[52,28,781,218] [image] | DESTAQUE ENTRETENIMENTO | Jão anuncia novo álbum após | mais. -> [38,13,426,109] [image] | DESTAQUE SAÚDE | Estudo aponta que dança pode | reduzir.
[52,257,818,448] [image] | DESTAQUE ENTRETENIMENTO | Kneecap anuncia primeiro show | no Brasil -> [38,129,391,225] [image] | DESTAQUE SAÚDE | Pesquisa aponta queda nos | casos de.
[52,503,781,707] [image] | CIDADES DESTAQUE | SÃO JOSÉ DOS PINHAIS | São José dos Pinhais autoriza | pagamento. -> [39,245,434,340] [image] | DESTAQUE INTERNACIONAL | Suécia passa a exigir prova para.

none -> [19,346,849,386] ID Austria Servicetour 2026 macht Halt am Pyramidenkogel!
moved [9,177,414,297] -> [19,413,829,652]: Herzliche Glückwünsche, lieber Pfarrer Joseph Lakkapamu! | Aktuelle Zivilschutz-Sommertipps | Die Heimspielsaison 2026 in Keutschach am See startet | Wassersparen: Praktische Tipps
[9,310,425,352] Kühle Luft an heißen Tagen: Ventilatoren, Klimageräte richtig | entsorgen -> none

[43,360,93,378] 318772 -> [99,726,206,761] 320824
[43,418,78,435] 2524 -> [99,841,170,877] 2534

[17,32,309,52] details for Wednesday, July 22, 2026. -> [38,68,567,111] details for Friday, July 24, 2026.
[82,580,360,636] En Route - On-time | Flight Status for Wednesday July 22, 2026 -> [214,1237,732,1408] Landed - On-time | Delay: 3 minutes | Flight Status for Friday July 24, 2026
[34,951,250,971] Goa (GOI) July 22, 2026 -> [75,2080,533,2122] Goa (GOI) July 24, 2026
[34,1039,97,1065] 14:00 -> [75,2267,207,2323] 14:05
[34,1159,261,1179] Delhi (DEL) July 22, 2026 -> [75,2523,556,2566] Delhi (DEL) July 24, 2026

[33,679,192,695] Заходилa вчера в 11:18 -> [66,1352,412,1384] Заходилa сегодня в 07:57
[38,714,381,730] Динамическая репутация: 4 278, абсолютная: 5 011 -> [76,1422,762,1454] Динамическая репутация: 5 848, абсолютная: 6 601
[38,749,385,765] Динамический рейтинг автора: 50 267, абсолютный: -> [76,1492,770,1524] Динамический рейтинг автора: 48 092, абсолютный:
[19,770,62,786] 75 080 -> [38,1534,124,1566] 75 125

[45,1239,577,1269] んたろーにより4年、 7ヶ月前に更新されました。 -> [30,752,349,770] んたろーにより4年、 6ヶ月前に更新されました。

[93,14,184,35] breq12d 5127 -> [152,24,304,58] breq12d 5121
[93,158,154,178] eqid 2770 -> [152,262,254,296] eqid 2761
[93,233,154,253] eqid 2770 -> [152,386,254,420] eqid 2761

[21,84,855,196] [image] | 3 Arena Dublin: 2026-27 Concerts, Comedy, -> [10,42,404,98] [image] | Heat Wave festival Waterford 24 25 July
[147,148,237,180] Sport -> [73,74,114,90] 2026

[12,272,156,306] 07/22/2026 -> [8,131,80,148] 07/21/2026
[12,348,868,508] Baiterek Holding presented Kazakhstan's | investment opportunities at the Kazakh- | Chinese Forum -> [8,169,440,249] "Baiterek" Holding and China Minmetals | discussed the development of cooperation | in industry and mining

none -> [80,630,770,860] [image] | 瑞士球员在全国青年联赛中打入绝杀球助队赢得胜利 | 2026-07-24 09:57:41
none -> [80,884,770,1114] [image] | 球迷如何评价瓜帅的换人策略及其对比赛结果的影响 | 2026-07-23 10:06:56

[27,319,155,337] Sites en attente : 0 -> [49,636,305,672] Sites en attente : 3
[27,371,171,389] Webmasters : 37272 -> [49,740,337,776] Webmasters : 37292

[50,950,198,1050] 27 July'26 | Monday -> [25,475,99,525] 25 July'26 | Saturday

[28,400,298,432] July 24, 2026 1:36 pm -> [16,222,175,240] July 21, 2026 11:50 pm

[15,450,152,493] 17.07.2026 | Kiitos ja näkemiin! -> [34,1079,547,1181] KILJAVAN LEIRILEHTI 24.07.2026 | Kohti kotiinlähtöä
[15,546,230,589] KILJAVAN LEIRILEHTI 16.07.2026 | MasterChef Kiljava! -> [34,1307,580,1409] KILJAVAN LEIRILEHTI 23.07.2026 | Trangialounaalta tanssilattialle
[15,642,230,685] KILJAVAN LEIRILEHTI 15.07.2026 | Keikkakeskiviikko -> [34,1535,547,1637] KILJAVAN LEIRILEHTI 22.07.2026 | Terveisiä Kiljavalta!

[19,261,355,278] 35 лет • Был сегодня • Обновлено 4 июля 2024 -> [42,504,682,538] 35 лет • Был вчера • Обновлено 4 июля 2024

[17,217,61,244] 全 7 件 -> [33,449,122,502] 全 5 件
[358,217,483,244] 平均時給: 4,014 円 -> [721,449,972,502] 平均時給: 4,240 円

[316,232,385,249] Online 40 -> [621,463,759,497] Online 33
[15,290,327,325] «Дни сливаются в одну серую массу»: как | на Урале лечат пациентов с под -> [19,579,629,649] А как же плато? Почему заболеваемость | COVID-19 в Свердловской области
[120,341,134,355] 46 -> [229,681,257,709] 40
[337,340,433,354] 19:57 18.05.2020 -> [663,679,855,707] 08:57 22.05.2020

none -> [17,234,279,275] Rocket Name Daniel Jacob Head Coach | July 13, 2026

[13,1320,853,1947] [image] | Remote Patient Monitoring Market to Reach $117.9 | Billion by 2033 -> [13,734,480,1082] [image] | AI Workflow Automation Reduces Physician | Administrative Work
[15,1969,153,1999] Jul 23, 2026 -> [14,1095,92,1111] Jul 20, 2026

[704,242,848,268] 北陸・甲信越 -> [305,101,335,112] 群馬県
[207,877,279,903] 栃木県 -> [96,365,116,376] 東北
▬▬▬
- [INSTRUCTIONS TO FOLLOW]
Reproduce each line above that contains "ENTRETENIMENTO".

- [OUTPUT OF THE EXERCISE]
[52,28,781,218] [image] | DESTAQUE ENTRETENIMENTO | Jão anuncia novo álbum após | mais. -> [38,13,426,109] [image] | DESTAQUE SAÚDE | Estudo aponta que dança pode | reduzir.
[52,257,818,448] [image] | DESTAQUE ENTRETENIMENTO | Kneecap anuncia primeiro show | no Brasil -> [38,129,391,225] [image] | DESTAQUE SAÚDE | Pesquisa aponta queda nos | casos de.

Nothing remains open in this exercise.